Better Batteries: Wrap It in Seaweed

MIT’s Technology Review reported last September that researchers at the Georgia Institute of Technology and Clemson University had formulated a way to keep silicon anodes in lithium batteries from cracking under the strain of expending and contracting while they charge and discharge. They added a “binding agent and food additive derived from algae” that is in turn derived from seaweed. This enables the anode to charge and discharge at an eight times greater rate than an equivalent carbon anode without breaking down, a common problem for “raw” silicon.

Environmentally friendly, the manufacturing processes for this type of anode are claimed to be clean and inexpensive.

According to the Technology Review, “Lithium-ion batteries store energy by accumulating ions at the anode; during use, these ions migrate, via an electrolyte, to the cathode. The anodes are typically made by mixing an electroactive graphite powder with a polymer binder—typically polyvinylidene fluoride (PVDF)—dissolved in a solvent called NMP (N-Methylpyrrolidone). The resulting slurry is spread on the metal foil used to collect electrical current, and dried.”

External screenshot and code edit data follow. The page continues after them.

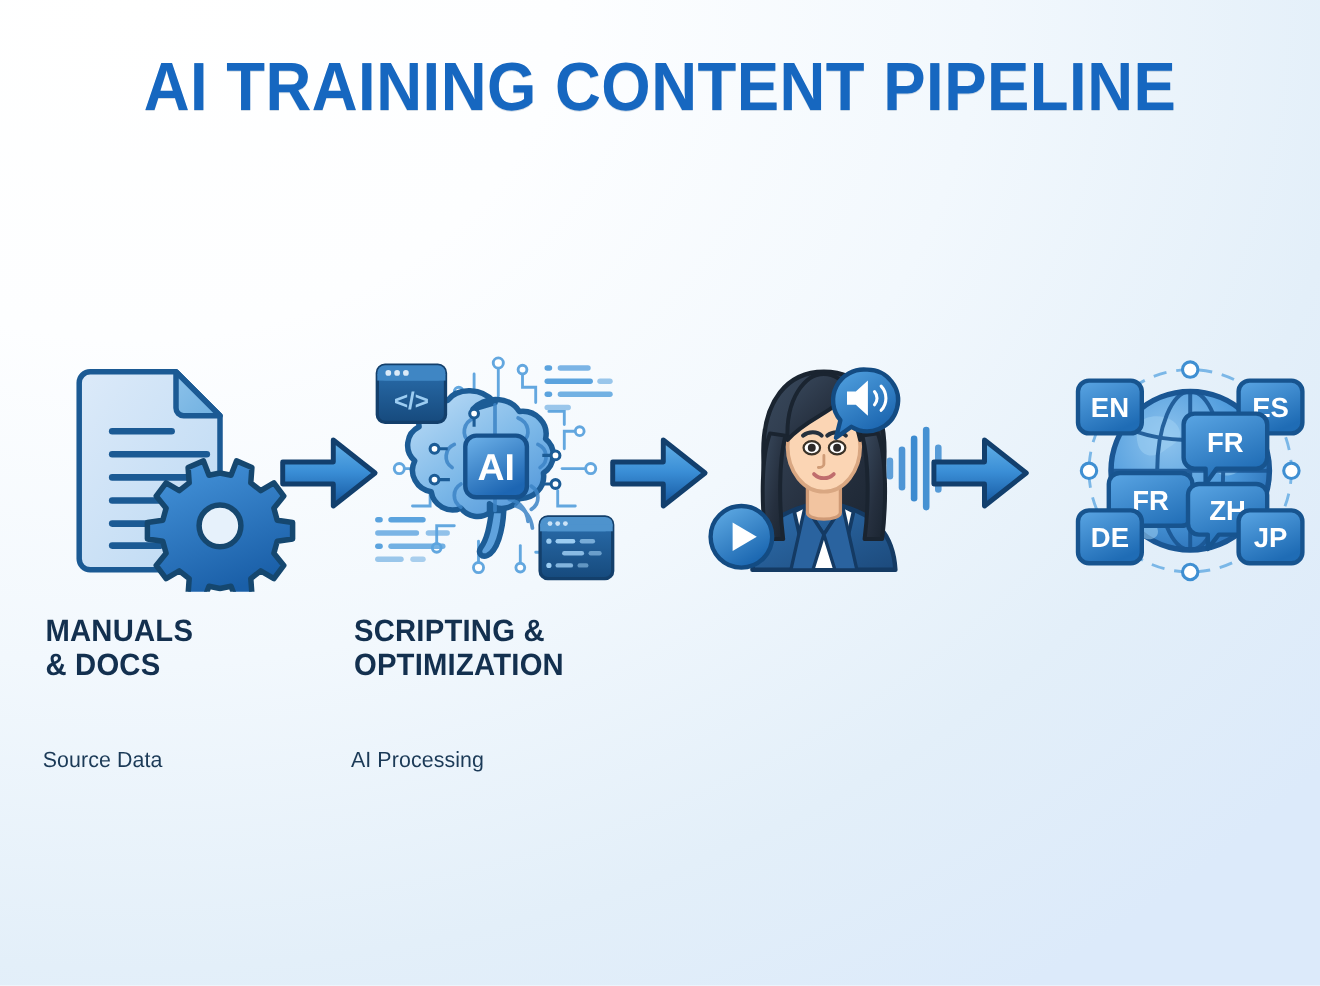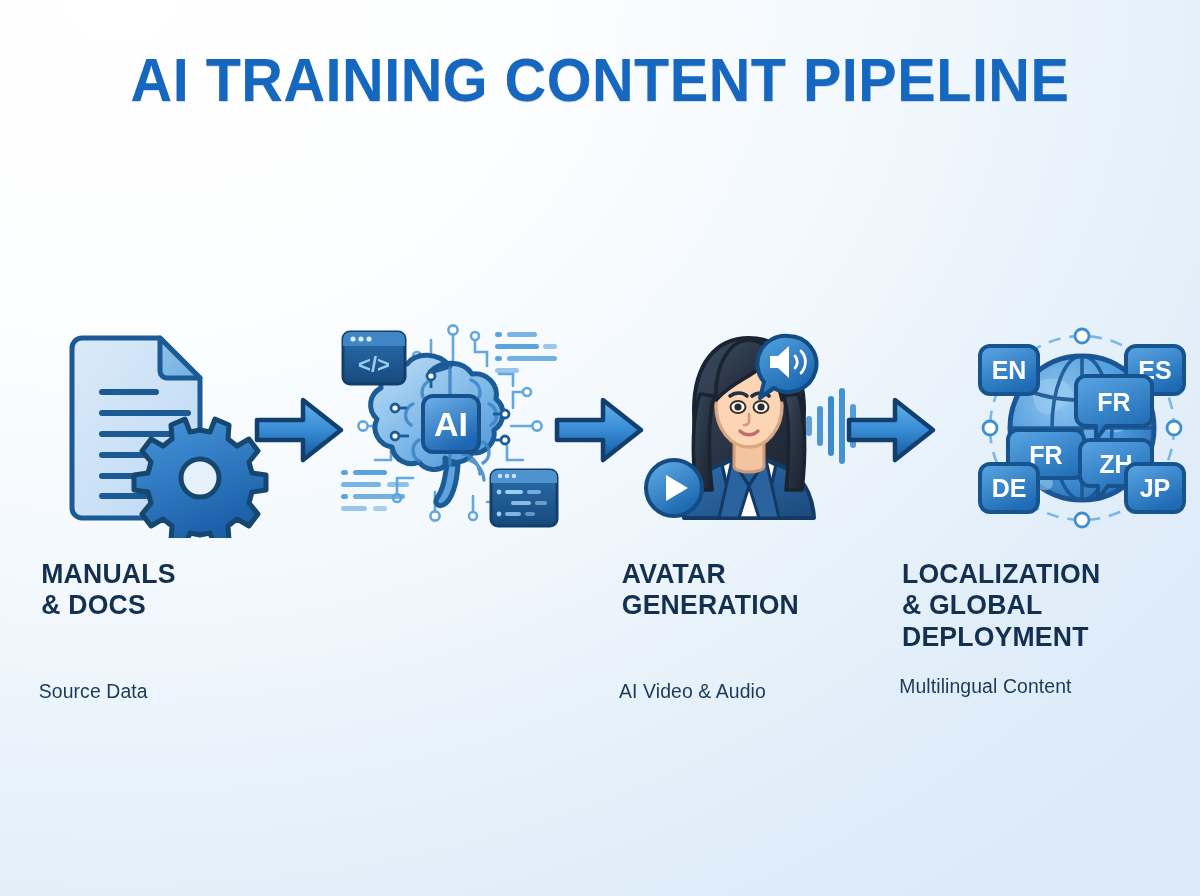--- a/index.html
+++ b/index.html
@@ -479,31 +479,23 @@
   <div class="labels">
 
     <div class="label-block" id="label-0">
       <div class="label-title">
         <div>MANUALS</div>
         <div>&amp; DOCS</div>
       </div>
       <div class="label-sub">Source Data</div>
     </div>
 
-
-    <div class="label-block" id="label-2">
+    <div class="label-block" id="label-1">
       <div class="label-title">
-        <div>AVATAR</div>
-        <div>GENERATION</div>
+        <div>SCRIPTING &amp;</div>
+        <div>OPTIMIZATION</div>
       </div>
-      <div class="label-sub">AI Video &amp; Audio</div>
+      <div class="label-sub">AI Processing</div>
     </div>
 
-    <div class="label-block" id="label-3">
-      <div class="label-title">
-        <div>LOCALIZATION</div>
-        <div>&amp; GLOBAL</div>
-        <div>DEPLOYMENT</div>
-      </div>
-      <div class="label-sub">Multilingual Content</div>
-    </div>
+
   </div>
 </div>
 
 </body></html>

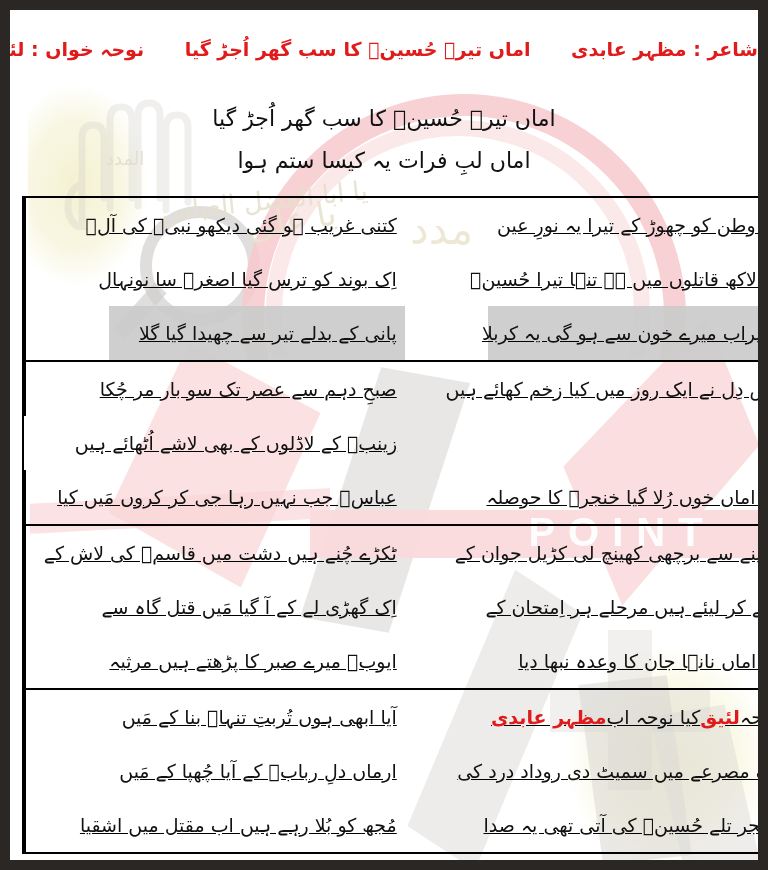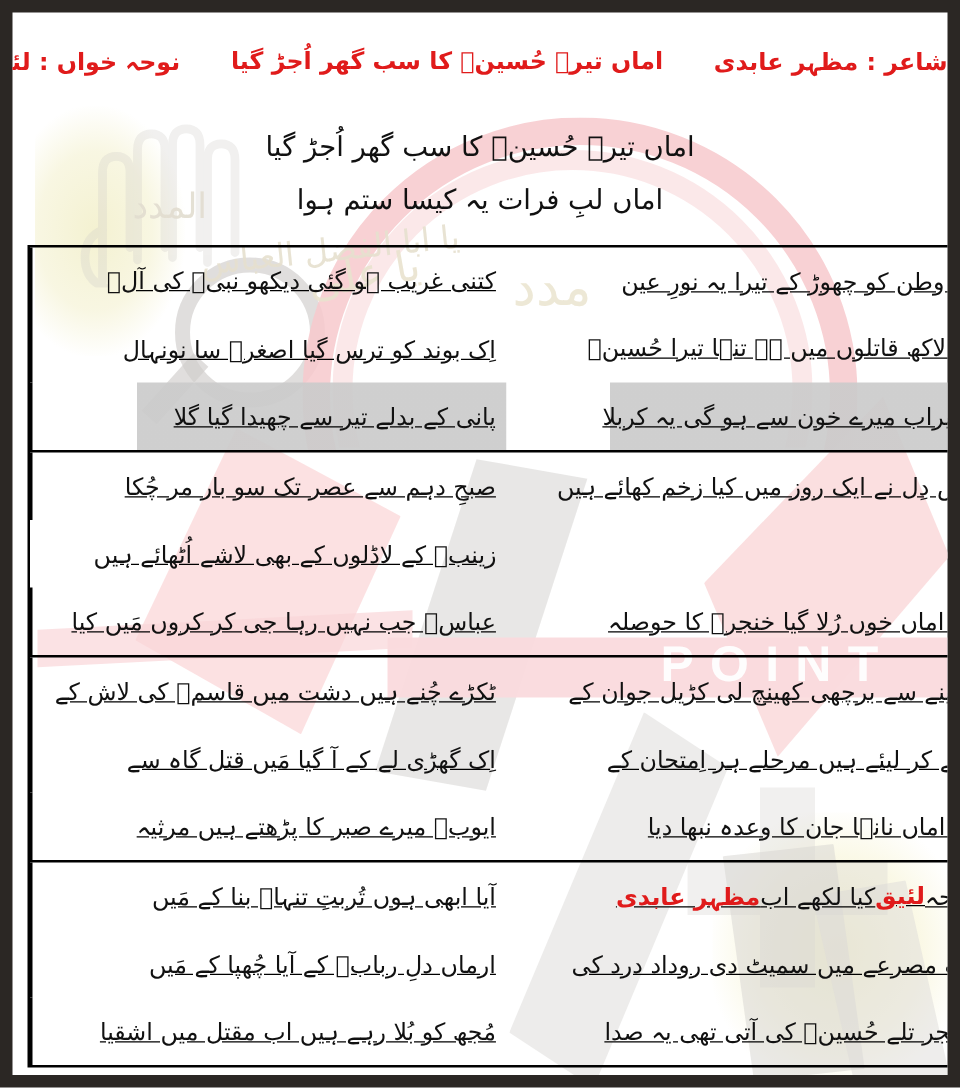--- a/index.html
+++ b/index.html
@@ -115,21 +115,21 @@
     opacity:.35;
   }
   .wm-arabic{
     position:absolute;
     color:#ded9c8;
     font-size:38px;
     opacity:.9;
     font-family:"DejaVu Sans",sans-serif;
     white-space:nowrap;
   }
-  .wm-arabic-1{left:96px;top:138px;font-size:28px;color:#e2ddd0;}
+  .wm-arabic-1{left:96px;top:138px;font-size:18px;color:#e2ddd0;}
   .wm-arabic-2{left:150px;top:176px;font-size:26px;color:#e6e0cf;transform:rotate(-6deg);}
   .wm-arabic-3{left:236px;top:190px;font-size:34px;color:#e9e3cf;transform:rotate(-10deg);}
   .wm-arabic-4{left:400px;top:195px;font-size:42px;color:#ece6d2;}
 
   .wm-lens{
     left:130px;top:196px;width:96px;height:96px;
     border:12px solid #cfcdcb;
     border-radius:50%;
     opacity:.65;
   }
@@ -315,21 +315,21 @@
           <div class="cell cell-r">ایوبؑ میرے صبر کا پڑھتے ہیں مرثیہ</div>
           <div class="cell cell-l">لو اماں نانؑا جان کا وعدہ نبھا دیا</div>
         </div>
       </div>
       <div class="block">
         <div class="row">
           <div class="cell cell-r">آیا ابھی ہوں تُربتِ تنہاؑ بنا کے مَیں</div>
           <div class="cell cell-l">
             <span>نوحہ </span>
             <span class="red">لئیق</span>
-            <span> کیا لکھے اب </span>
+            <span> کیا نوحہ اب </span>
             <span class="red">مظہر عابدی</span>
           </div>
         </div>
         <div class="row">
           <div class="cell cell-r">ارماں دلِ ربابؑ کے آیا چُھپا کے مَیں</div>
           <div class="cell cell-l">اِک مصرعے میں سمیٹ دی روداد درد کی</div>
         </div>
         <div class="row">
           <div class="cell cell-r">مُجھ کو بُلا رہے ہیں اب مقتل میں اشقیا</div>
           <div class="cell cell-l">خنجر تلے حُسینؑ کی آتی تھی یہ صدا</div>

Seaweed already lives in an electrolyte

Swapping silicon for the graphite allows the anode to hold more ions and therefore make more power or store more energy.  Silicon particles can swell to four times their original size, though, and can put cracks in the PVDF binder, ruining the effectiveness of the battery.  A paper in Science by Gleb Yushin from Georgia Tech and Igor Luzinov of Clemson University explains that the seaweed alginate doesn’t crack and creates “a stable silicon anode” that demonstrates, “eight times the capacity of the best graphite-based anodes.”

Alginate made from brown algae provides the needed structural support for the anode and does not react chemically with the electrolyte.  Yushin and Luzinov chose seaweed after examining synthetic polymers made from land-based plant cellulose, and found the plant gave the uniformity they needed, and already spends its life in an electrolyte – seawater.

Extracting the alginate is fairly simple – boiling the kelp in soda water (Na2CO3) – and eliminates the use of solvents such as NMP.

MIT’s article points out one shortcoming. “The full potential of a silicon anode can’t be exploited until researchers develop a matching cathode capable of handling the same amount of lithium ions. But even with existing cathodes, alginate-silicon anodes could increase the capacity of lithium-ion batteries by 30 to 40 percent, according to Yushin.”

This has been true in most such research, regardless of the approaches taken by researchers, and seems to call for an integrated anode, cathode, and electrolyte program that would draw expertise from many disciplines.  To that end, other researchers including Igor Kovalenko, Alexandre Magasinski, Benjamin Hertzberg and Zoran Milicev from Georgia Tech; and Bogdan Zdyrko and Ruslan Burtovyy from Clemson, are carrying on further research intended to “boost performance of their electrodes and better understand how the material works.”

Research will continue on the current materials, but researcher will also look at other alginates.  Science Daily reports that, “Alginates are natural polysaccharides that help give brown algae the ability to produce strong stalks as much as 60 meters (almost 200 feet) long. The seaweed grows in vast forests in the ocean and also can be farmed in wastewater ponds.

“’Brown algae is rich in alginates and is one of the fastest-growing plants on the planet,’ said Luzinov, who also is a member of Clemson’s Center for Optical Materials Science and Engineering Technologies (COMSET). ‘This is a case in which we found all the necessary attributes in one place: a material that not only will improve battery performance, but also is relatively fast and inexpensive to produce and is considerably more safe than the some of the materials that are being used now.’”

The Royal Society of Chemistry’s Chemistry World reports researchers claiming, “Charge-discharge cycling performed with lithium insertion capacity limited to 1,200mAh per gram of silicon showed stable anode performance for over 1,300 cycles.”  Chemistry World tended to discount the uniqueness of the research, though, and reiterated the problem of anode-only development.

These are issues that science has a way of conquering through the process of demonstration and repeatability, and there are many of us anxiously awaiting the 10X battery that will make our electric airplanes a reality.